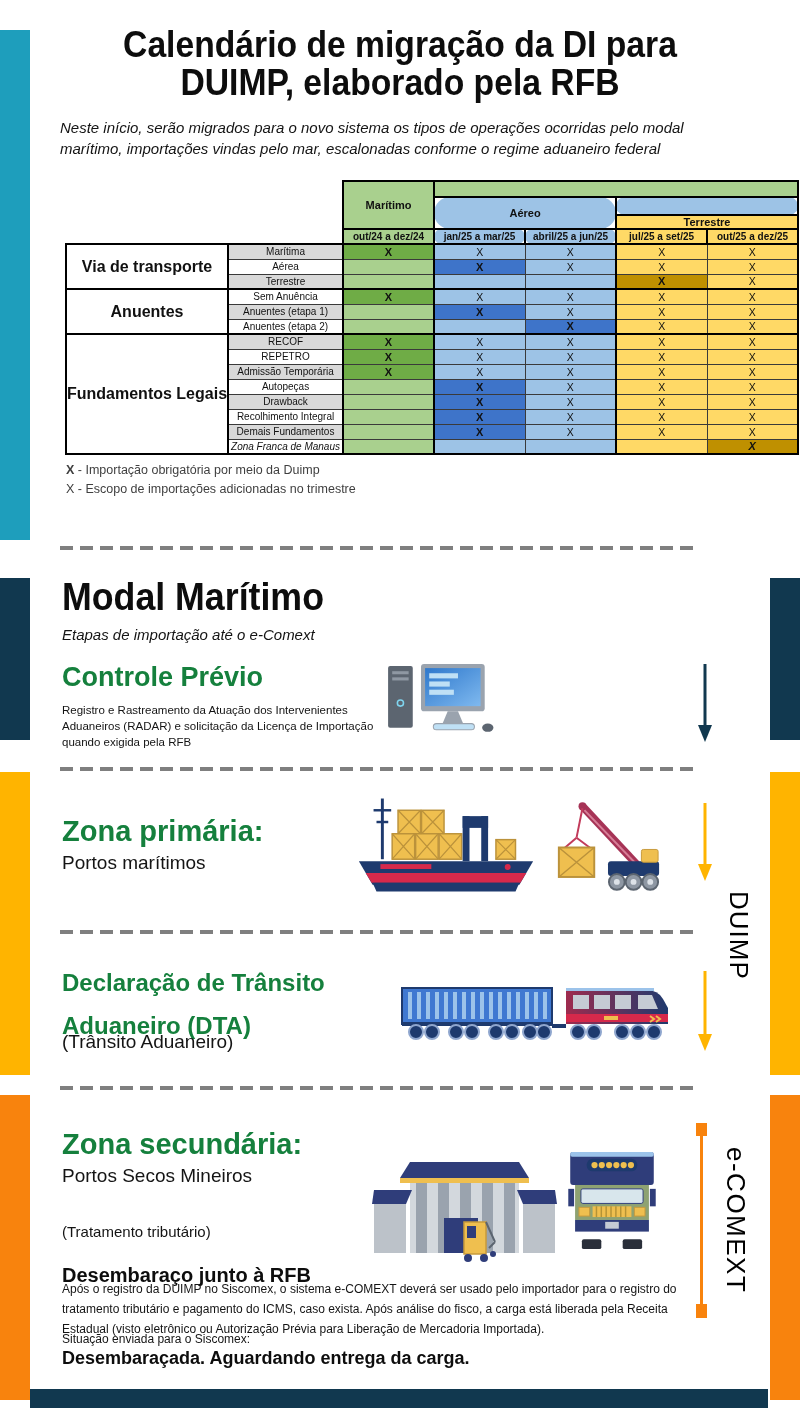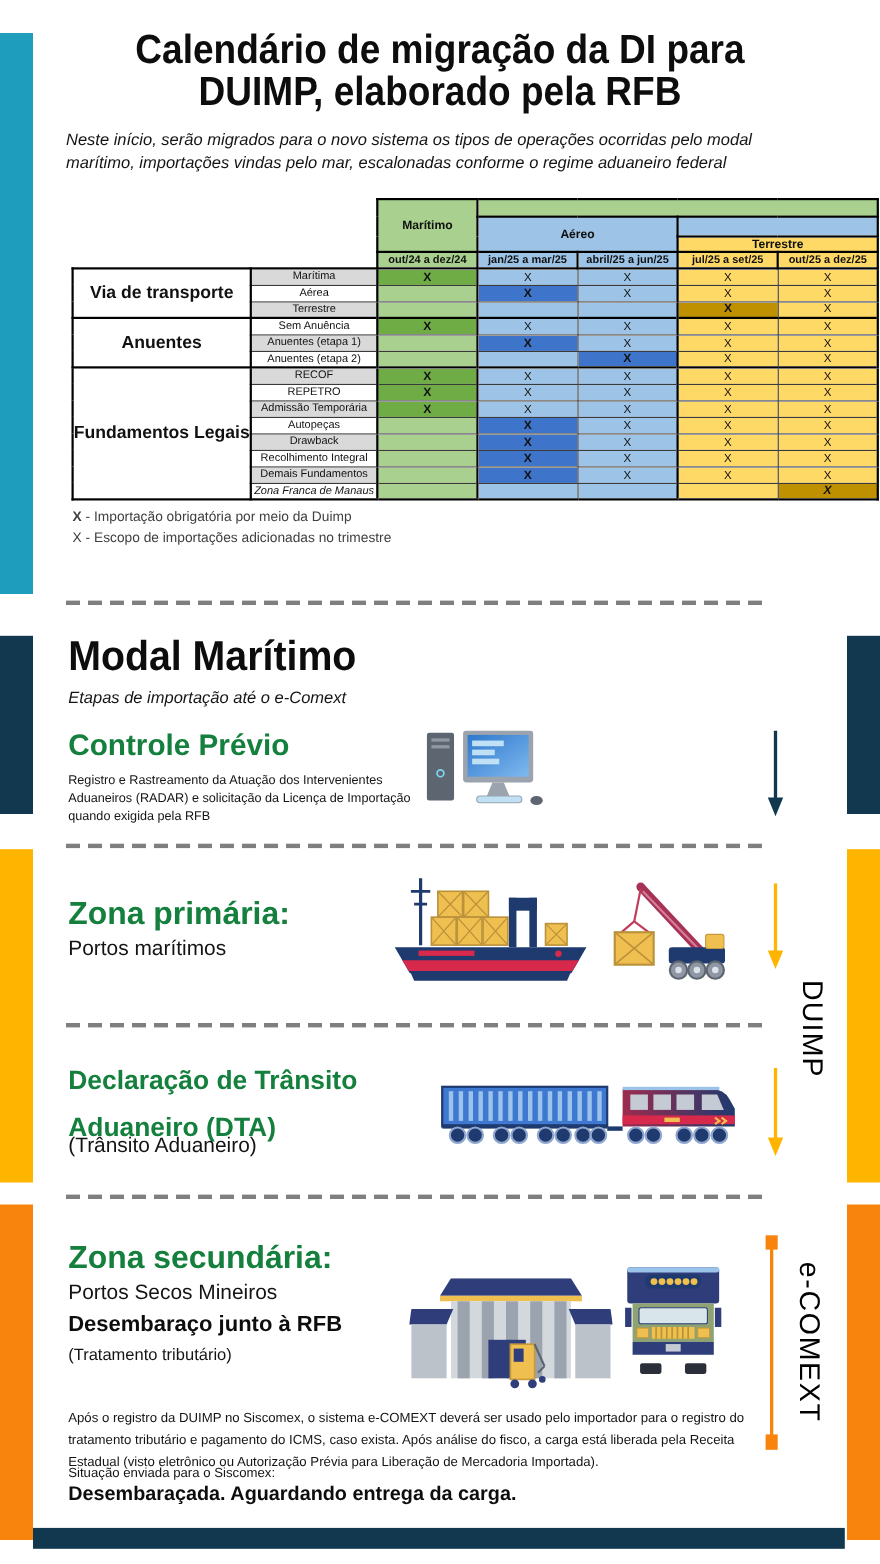--- a/index.html
+++ b/index.html
@@ -30,21 +30,21 @@
 
   
   table.mig{position:absolute;left:65px;top:180px;border-collapse:collapse;table-layout:fixed;}
   table.mig td{padding:0;text-align:center;vertical-align:middle;overflow:hidden;white-space:nowrap;}
   td.sp{border:none;background:#fff;}
   td.hc{border:2px solid #000;}
   .hr1{height:16px;}.hr2{height:18px;}.hr3{height:14px;}.hr4{height:15px;}
   tbody tr{height:15px;}
   .big{font-weight:700;font-size:11px;}
   .p{font-weight:700;font-size:10px;}
-  .g{background:#A9D08E;}.b{background:#9DC3E6;}.y{background:#FFD966;}
+  .g{background:#A9D08E;}.b{background:#9DC3E6;border-radius:16px;}.y{background:#FFD966;}
   td.grp{font-weight:700;font-size:16px;background:#fff;border:2px solid #000;}
   td.lbl{font-size:10px;border:1px solid #3a3a3a;}
   td.lbl.gy{background:#D9D9D9;}td.lbl.w{background:#fff;}
   td.cell{font-size:10.5px;border:1px solid #3a3a3a;}
   td.cell.bold{font-weight:700;font-size:11px;}
   td.cg{background:#A9D08E;}td.cg.bold{background:#6FAC46;}
   td.cb{background:#9DC3E6;}td.cb.bold{background:#3E74C9;}
   td.cy{background:#FFD966;}td.cy.bold{background:#BF9000;}
   td.c0,td.c1,td.c3{border-left:2px solid #000;}
   td.c4{border-right:2px solid #000;}
@@ -60,21 +60,21 @@
   .modal-sub{position:absolute;left:62px;top:626px;margin:0;font-size:15px;font-style:italic;color:#141414;}
   .h-sec{position:absolute;left:62px;margin:0;font-weight:700;color:#15803d;white-space:nowrap;}
   .h-controle{top:662px;font-size:27px;}
   .controle-body{position:absolute;left:62px;top:702px;width:332px;margin:0;font-size:11.5px;line-height:16px;color:#141414;}
   .h-zp{top:815px;font-size:29px;}
   .zp-sub{position:absolute;left:62px;top:852px;margin:0;font-size:19px;color:#141414;}
   .h-dta{top:961px;font-size:24px;line-height:43px;width:345px;white-space:normal;}
   .dta-sub{position:absolute;left:62px;top:1031px;margin:0;font-size:19px;color:#141414;}
   .h-zs{top:1128px;font-size:29px;}
   .zs-1{position:absolute;left:62px;top:1165px;margin:0;font-size:19px;color:#141414;}
-  .zs-2{position:absolute;left:62px;top:1193px;margin:0;font-size:20px;font-weight:700;color:#0d0d0d;}
+  .zs-2{position:absolute;left:62px;top:1264px;margin:0;font-size:20px;font-weight:700;color:#0d0d0d;}
   .zs-3{position:absolute;left:62px;top:1223px;margin:0;font-size:15px;color:#141414;}
 
   .foot-par{position:absolute;left:62px;top:1279px;width:655px;margin:0;font-size:12px;line-height:20px;color:#141414;}
   .foot-status{position:absolute;left:62px;top:1330px;margin:0;font-size:12px;line-height:19px;color:#141414;}
   .foot-status b{font-size:18px;color:#0d0d0d;}
 
   
   .vt{position:absolute;transform:rotate(90deg);transform-origin:0 0;white-space:nowrap;color:#000;}
   .duimp{left:754px;top:891px;font-size:26px;letter-spacing:1px;}
   .ecomext{left:751px;top:1147px;font-size:26px;letter-spacing:1.5px;}

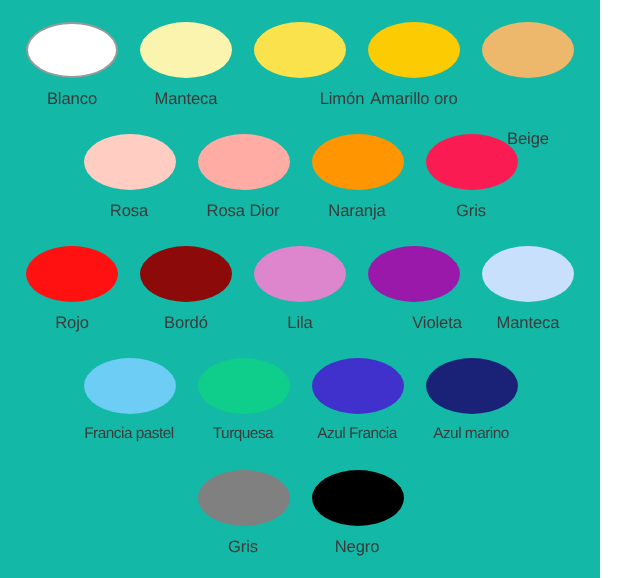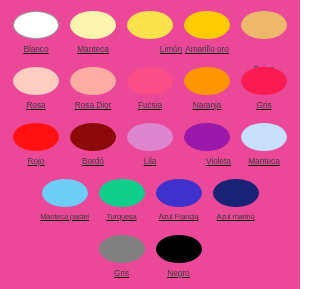--- a/index.html
+++ b/index.html
@@ -63,21 +63,21 @@
     letter-spacing: -0.05px;
   }
   .row-wide .swatch-label {
     font-size: 7.7px;
     letter-spacing: -0.25px;
   }
 </style>
 </head>
 <body>
 
-<div id="palette" style="background: #ec4899; text-decoration: underline;">
+<div id="palette" style="background: #14b8a6;">
     <div class="swatch-row">
       <div class="swatch">
         <div class="swatch-dot outlined" style="background: rgb(255, 255, 255); border-color: rgb(154, 154, 154);"></div>
         <div class="swatch-label" style="color: rgb(59, 59, 59);">Blanco</div>
       </div>
       <div class="swatch">
         <div class="swatch-dot" style="background: rgb(251, 244, 174);"></div>
         <div class="swatch-label" style="color: rgb(59, 59, 59);">Manteca</div>
       </div>
       <div class="swatch">
@@ -94,24 +94,20 @@
       </div>
     </div>
     <div class="swatch-row">
       <div class="swatch">
         <div class="swatch-dot" style="background: rgb(255, 205, 194);"></div>
         <div class="swatch-label" style="color: rgb(59, 59, 59);">Rosa</div>
       </div>
       <div class="swatch">
         <div class="swatch-dot" style="background: rgb(255, 172, 164);"></div>
         <div class="swatch-label" style="color: rgb(59, 59, 59);">Rosa Dior</div>
-      </div>
-      <div class="swatch">
-        <div class="swatch-dot" style="background: rgb(250, 76, 134);"></div>
-        <div class="swatch-label" style="color: rgb(59, 59, 59);">Fucsia</div>
       </div>
       <div class="swatch">
         <div class="swatch-dot" style="background: rgb(255, 149, 0);"></div>
         <div class="swatch-label" style="color: rgb(59, 59, 59);">Naranja</div>
       </div>
       <div class="swatch">
         <div class="swatch-dot" style="background: rgb(250, 27, 82);"></div>
         <div class="swatch-label" style="color: rgb(59, 59, 59);">Gris</div>
       </div>
     </div>
@@ -133,21 +129,21 @@
         <div class="swatch-label" style="color: rgb(59, 59, 59); margin-left: 23px;">Violeta</div>
       </div>
       <div class="swatch">
         <div class="swatch-dot" style="background: rgb(200, 224, 251);"></div>
         <div class="swatch-label" style="color: rgb(59, 59, 59);">Manteca</div>
       </div>
     </div>
     <div class="swatch-row row-wide">
       <div class="swatch">
         <div class="swatch-dot" style="background: rgb(109, 205, 245);"></div>
-        <div class="swatch-label" style="color: rgb(59, 59, 59);">Manteca pastel</div>
+        <div class="swatch-label" style="color: rgb(59, 59, 59);">Francia pastel</div>
       </div>
       <div class="swatch">
         <div class="swatch-dot" style="background: rgb(15, 206, 139);"></div>
         <div class="swatch-label" style="color: rgb(59, 59, 59);">Turquesa</div>
       </div>
       <div class="swatch">
         <div class="swatch-dot" style="background: rgb(64, 48, 204);"></div>
         <div class="swatch-label" style="color: rgb(59, 59, 59);">Azul Francia</div>
       </div>
       <div class="swatch">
○ ○ ○ ○
Work to be completed
Each line above with the word "white" needs to be copied.

Your solution
   table.mig td{padding:0;text-align:center;vertical-align:middle;overflow:hidden;white-space:nowrap;}
   .h-sec{position:absolute;left:62px;margin:0;font-weight:700;color:#15803d;white-space:nowrap;}
   .h-dta{top:961px;font-size:24px;line-height:43px;width:345px;white-space:normal;}
   .vt{position:absolute;transform:rotate(90deg);transform-origin:0 0;white-space:nowrap;color:#000;}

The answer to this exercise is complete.